Exercise aim —
Only the pictures stay out; please return all the entries below exactly as written.

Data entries
::::

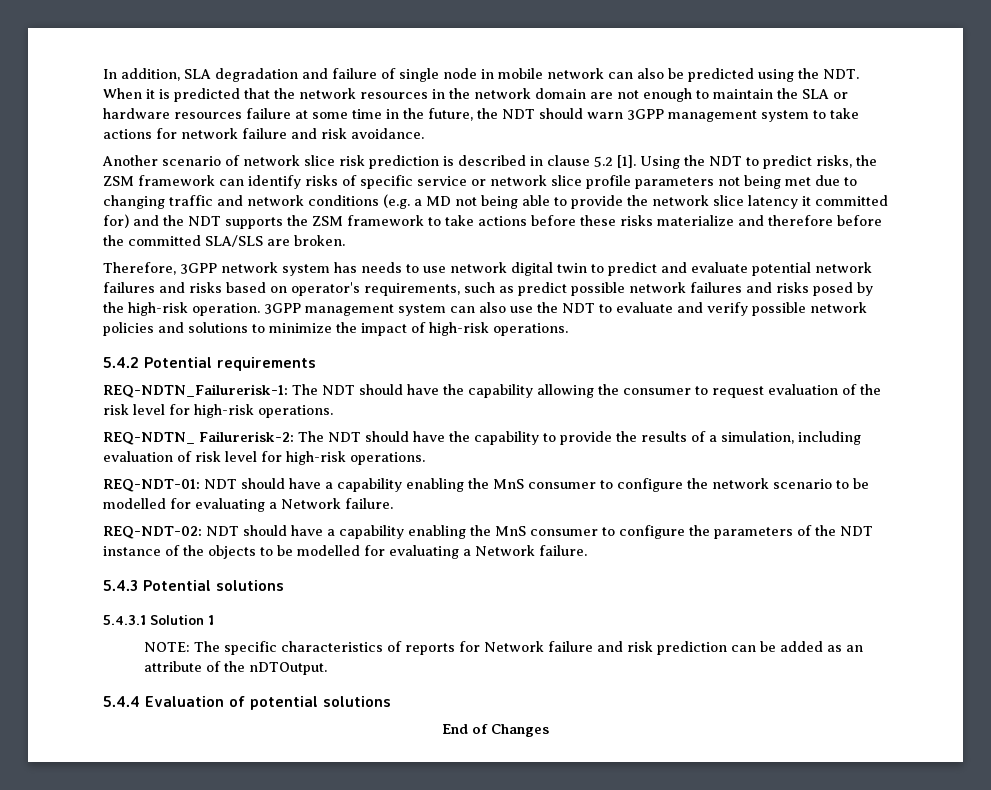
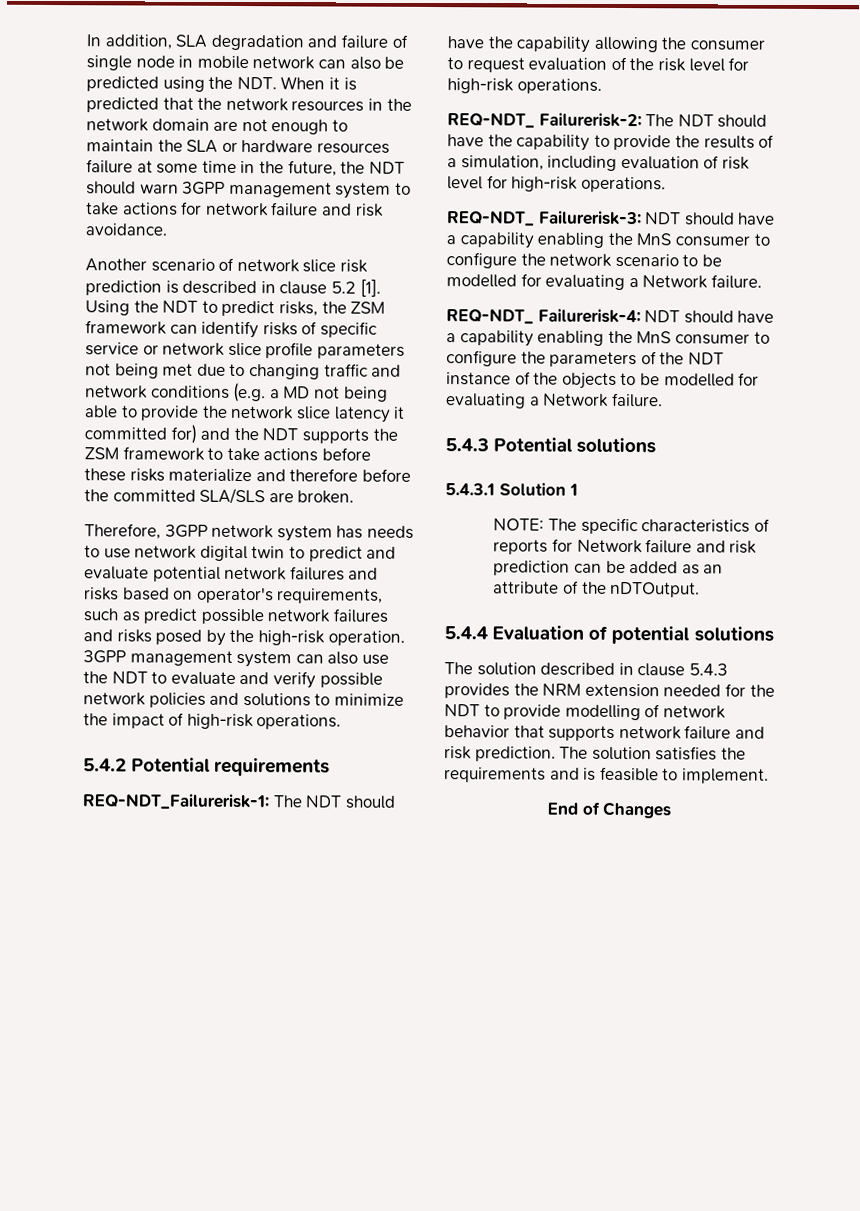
- REQ-NDTN_Failurerisk-1: The NDT should have the capability allowing the consumer to request evaluation of the risk level for high-risk operations.
+ REQ-NDT_Failurerisk-1: The NDT should have the capability allowing the consumer to request evaluation of the risk level for high-risk operations.
- REQ-NDTN_ Failurerisk-2: The NDT should have the capability to provide the results of a simulation, including evaluation of risk level for high-risk operations.
+ REQ-NDT_ Failurerisk-2: The NDT should have the capability to provide the results of a simulation, including evaluation of risk level for high-risk operations.
- REQ-NDT-01: NDT should have a capability enabling the MnS consumer to configure the network scenario to be modelled for evaluating a Network failure.
+ REQ-NDT_ Failurerisk-3: NDT should have a capability enabling the MnS consumer to configure the network scenario to be modelled for evaluating a Network failure.
- REQ-NDT-02: NDT should have a capability enabling the MnS consumer to configure the parameters of the NDT instance of the objects to be modelled for evaluating a Network failure.
+ REQ-NDT_ Failurerisk-4: NDT should have a capability enabling the MnS consumer to configure the parameters of the NDT instance of the objects to be modelled for evaluating a Network failure.
+ The solution described in clause 5.4.3 provides the NRM extension needed for the NDT to provide modelling of network behavior that supports network failure and risk prediction. The solution satisfies the requirements and is feasible to implement.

::::

Result of this exercise —
- REQ-NDTN_Failurerisk-1: The NDT should have the capability allowing the consumer to request evaluation of the risk level for high-risk operations.
+ REQ-NDT_Failurerisk-1: The NDT should have the capability allowing the consumer to request evaluation of the risk level for high-risk operations.
- REQ-NDTN_ Failurerisk-2: The NDT should have the capability to provide the results of a simulation, including evaluation of risk level for high-risk operations.
+ REQ-NDT_ Failurerisk-2: The NDT should have the capability to provide the results of a simulation, including evaluation of risk level for high-risk operations.
- REQ-NDT-01: NDT should have a capability enabling the MnS consumer to configure the network scenario to be modelled for evaluating a Network failure.
+ REQ-NDT_ Failurerisk-3: NDT should have a capability enabling the MnS consumer to configure the network scenario to be modelled for evaluating a Network failure.
- REQ-NDT-02: NDT should have a capability enabling the MnS consumer to configure the parameters of the NDT instance of the objects to be modelled for evaluating a Network failure.
+ REQ-NDT_ Failurerisk-4: NDT should have a capability enabling the MnS consumer to configure the parameters of the NDT instance of the objects to be modelled for evaluating a Network failure.
+ The solution described in clause 5.4.3 provides the NRM extension needed for the NDT to provide modelling of network behavior that supports network failure and risk prediction. The solution satisfies the requirements and is feasible to implement.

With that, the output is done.